MFM : Votre question implique une autre question. « Qu’est-ce qu’une communauté » ? La réponse est complexe et entraine une autre question : « Qu’est-ce qui différencie une communauté d’une société » ?  Mais ce n’est pas notre sujet.
   Pour faire court, rappelons Max Weber pour qui la communautarisation est une relation sociale fondée sur le sentiment subjectif d’appartenir à une même communauté. Ce sentiment est conforté par l’existence d’une communauté objective, socialement construite et symbolisée par des institutions, des porte-paroles, des emblèmes, des rites et des mythes. La communauté possède des marqueurs symboliques, partagés par ses membres et qui la distingue des autres. Elle est pourvoyeuse d’identité.
   Vous m’avez demandé si aujourd’hui le milieu indo-musulman de La Réunion constituait une communauté. A la lumière de ce que je viens de rappeler, je vous réponds : oui.
   Il faut remarquer d’emblée qu’on ne parle pas de la communauté gujaratie de La Réunion comme on parle de la communauté bengladeshie de Londres. La communauté réunionnaise s’est construite non pas sur une appartenance ethnique mais sur une appartenance religieuse. C’est l’islam qui a été le ciment du groupe. Les immigrés ont construit des institutions religieuses qui ont distribué des rôles, défini des fonctions. La communauté a des représentants officiels qui sont connus, qui tiennent les rênes et qui sont les interlocuteurs des pouvoirs publics. Ils ont édifié dans l’espace public des marqueurs communautaires que sont les mosquées, médersas, cimetières. La communauté possède des temps forts d’identification communautaire : le Ramadan, les grandes fêtes musulmanes, les départs et retours du pèlerinage à La Mecque. Elle perpétue les traditions islamiques qui marquent les pratiques familiales de la naissance, du mariage et de la mort. Pour terminer, disons que la communauté indo-musulmane possède des frontières qui, symboliques, la distinguent des autres et qu’elle nomme ses « valeurs ».

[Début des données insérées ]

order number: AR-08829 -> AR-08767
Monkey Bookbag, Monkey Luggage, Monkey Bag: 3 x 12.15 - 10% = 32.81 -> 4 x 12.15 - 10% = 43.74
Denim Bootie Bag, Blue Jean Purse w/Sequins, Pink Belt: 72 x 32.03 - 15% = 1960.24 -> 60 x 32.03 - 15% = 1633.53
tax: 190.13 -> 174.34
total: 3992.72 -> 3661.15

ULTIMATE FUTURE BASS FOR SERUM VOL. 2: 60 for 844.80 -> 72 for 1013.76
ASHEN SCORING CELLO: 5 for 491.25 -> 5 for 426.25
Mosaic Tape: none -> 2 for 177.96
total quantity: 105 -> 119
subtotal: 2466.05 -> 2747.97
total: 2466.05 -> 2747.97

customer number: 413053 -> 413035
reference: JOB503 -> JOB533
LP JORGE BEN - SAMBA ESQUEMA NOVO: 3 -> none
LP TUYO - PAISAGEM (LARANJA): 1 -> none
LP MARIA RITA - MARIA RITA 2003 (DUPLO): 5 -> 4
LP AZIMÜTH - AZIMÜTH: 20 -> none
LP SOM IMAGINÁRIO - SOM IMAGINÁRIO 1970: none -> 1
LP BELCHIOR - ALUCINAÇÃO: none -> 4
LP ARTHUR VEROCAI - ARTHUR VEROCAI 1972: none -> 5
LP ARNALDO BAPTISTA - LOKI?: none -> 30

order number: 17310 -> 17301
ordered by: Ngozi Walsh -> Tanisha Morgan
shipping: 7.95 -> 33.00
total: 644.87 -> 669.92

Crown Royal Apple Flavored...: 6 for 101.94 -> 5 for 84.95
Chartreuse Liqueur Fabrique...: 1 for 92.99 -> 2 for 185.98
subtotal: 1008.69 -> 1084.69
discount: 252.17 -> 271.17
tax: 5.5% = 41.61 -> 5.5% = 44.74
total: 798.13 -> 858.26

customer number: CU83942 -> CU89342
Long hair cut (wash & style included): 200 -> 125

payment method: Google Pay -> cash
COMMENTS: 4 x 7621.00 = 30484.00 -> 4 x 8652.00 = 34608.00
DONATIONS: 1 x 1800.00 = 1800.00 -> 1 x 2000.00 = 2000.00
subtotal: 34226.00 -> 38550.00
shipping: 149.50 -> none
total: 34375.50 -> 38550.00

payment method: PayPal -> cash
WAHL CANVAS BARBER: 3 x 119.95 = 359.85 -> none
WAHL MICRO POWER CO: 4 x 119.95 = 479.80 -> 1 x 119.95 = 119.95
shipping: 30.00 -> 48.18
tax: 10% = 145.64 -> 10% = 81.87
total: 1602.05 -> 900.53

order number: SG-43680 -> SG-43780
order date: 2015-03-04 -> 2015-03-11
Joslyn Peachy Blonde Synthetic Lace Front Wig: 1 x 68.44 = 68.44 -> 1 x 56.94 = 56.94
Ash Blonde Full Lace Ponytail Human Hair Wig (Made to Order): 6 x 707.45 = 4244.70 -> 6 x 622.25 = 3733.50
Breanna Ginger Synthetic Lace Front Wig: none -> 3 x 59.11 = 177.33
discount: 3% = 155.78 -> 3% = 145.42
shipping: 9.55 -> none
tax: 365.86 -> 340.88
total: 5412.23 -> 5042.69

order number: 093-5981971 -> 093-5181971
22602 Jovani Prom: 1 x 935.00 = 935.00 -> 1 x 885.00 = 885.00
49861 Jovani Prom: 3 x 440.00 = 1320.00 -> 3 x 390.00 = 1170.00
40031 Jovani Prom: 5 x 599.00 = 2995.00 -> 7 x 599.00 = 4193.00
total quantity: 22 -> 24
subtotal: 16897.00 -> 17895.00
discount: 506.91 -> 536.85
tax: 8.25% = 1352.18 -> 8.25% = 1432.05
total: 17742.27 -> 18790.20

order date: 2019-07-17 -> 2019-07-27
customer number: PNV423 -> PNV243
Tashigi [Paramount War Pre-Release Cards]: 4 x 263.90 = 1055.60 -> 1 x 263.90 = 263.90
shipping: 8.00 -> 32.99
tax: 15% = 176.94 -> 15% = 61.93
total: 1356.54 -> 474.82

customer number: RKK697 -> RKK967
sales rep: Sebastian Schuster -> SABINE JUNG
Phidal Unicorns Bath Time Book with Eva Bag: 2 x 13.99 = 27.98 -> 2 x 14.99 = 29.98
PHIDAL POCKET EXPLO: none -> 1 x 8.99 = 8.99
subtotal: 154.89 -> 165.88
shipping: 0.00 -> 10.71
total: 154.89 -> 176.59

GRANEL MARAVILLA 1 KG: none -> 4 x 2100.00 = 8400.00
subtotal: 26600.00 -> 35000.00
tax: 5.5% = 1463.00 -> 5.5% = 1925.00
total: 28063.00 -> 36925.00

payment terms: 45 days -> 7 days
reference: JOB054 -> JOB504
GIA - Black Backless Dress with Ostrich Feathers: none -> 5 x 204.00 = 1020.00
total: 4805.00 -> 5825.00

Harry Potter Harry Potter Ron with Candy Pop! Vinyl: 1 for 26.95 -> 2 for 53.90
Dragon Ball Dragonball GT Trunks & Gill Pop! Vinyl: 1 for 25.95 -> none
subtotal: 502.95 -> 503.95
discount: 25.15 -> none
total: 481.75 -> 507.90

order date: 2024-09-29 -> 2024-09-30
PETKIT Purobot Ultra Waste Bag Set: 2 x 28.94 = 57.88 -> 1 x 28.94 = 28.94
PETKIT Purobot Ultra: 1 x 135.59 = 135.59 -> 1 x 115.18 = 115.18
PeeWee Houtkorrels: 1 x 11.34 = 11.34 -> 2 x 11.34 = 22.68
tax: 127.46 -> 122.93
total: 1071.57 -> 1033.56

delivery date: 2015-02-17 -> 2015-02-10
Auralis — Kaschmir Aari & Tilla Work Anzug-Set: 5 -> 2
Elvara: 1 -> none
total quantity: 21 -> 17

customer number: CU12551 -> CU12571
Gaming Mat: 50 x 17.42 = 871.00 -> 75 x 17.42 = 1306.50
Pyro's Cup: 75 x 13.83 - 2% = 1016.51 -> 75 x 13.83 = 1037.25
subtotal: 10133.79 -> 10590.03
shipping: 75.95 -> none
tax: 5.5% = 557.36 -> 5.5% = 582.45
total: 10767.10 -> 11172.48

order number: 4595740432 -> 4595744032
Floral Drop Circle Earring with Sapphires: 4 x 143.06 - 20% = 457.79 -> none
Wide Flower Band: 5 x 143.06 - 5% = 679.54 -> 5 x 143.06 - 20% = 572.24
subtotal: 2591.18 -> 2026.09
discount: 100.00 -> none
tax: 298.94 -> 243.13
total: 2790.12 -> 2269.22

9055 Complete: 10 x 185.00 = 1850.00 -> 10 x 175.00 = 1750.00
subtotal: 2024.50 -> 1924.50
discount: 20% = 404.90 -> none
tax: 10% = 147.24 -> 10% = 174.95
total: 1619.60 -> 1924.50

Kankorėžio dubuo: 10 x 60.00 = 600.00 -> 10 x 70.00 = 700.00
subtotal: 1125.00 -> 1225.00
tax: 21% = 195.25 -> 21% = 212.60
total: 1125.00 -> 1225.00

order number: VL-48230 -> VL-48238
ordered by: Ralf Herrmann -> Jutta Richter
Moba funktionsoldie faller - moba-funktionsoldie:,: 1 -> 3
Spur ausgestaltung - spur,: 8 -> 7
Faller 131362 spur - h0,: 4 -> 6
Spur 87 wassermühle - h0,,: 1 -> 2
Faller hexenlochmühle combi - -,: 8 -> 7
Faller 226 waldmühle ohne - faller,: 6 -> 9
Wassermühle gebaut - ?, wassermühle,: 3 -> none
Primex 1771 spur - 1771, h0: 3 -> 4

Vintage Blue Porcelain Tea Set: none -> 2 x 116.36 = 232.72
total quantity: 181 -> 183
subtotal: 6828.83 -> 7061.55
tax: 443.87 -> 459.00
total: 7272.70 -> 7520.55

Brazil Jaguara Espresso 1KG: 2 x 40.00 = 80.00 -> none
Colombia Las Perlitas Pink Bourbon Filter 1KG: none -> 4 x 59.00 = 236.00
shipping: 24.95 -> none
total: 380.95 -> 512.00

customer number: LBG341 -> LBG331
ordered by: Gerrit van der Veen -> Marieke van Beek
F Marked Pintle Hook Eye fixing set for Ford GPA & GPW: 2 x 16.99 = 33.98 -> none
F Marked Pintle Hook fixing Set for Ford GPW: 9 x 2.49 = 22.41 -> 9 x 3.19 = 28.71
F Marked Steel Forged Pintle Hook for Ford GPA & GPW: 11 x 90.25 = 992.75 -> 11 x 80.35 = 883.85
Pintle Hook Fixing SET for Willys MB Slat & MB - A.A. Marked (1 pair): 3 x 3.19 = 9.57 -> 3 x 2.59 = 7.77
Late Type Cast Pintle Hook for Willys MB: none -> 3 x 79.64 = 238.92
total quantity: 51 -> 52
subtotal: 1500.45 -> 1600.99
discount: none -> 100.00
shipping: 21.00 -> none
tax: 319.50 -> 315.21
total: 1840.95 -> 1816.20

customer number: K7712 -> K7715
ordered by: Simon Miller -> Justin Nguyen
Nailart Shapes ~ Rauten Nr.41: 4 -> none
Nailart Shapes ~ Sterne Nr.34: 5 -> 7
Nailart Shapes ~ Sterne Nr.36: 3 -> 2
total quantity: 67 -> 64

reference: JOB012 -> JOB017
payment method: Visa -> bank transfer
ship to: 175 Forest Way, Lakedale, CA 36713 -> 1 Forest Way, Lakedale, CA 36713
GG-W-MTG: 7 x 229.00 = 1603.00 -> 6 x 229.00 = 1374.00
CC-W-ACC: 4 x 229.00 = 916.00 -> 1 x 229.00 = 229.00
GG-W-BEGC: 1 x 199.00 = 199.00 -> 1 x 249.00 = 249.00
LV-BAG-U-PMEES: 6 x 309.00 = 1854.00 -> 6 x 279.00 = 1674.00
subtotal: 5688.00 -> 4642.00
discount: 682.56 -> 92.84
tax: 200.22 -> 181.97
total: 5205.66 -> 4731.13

  • IR :  De nos jours, quel est le poids socio-économique du milieu Zarabe à la Réunion ?

MFM : Il m’est très difficile de dire avec précision quel est le poids socio-économique du milieu zarabe à La Réunion aujourd’hui. C’est un poids important aux mains de quelques uns, des plus grosses familles. Les chiffres que j’ai concernant la place des entreprises zarabes à La Réunion remontent à 2003 et sont donc obsolètes. Cette année-là, le groupe Ravate occupait la 8ème position, le groupe Cadjee la 12ème, le groupe Dindar la 20ème et le groupe Ghanty Royal, la 41ème Comme vous le savez, depuis, certaines de ces entreprises ont changé de mains, d’autres se sont transformées ou ont cessé d’exister. Cependant, les Zarabes ont toujours un poids économique important que ce soit dans le secteur du bâtiment, des importations, des textiles, etc. Surtout, ils sont à la tête d’un patrimoine foncier et immobilier très important dont ils sont de plus en plus souvent les promoteurs et les maîtres d’œuvres. Après l’âge d’or du commerce des années 1970, la donne a changé avec la démocratisation des voyages. Désormais, les Réunionnais ont pu aller dépenser leur argent ailleurs, surtout à Maurice et en métropole. Les commerçants réunionnais n’étant plus le passage obligé, ils ont anticipé et investi massivement dans l’immobilier et l’hôtellerie.
   Enfin, les Zarabes sont depuis les années 1990 des commerçants franchisés de grandes enseignes métropolitaines et à ce titre jouent un rôle dans le maintien des commerces en centres-villes.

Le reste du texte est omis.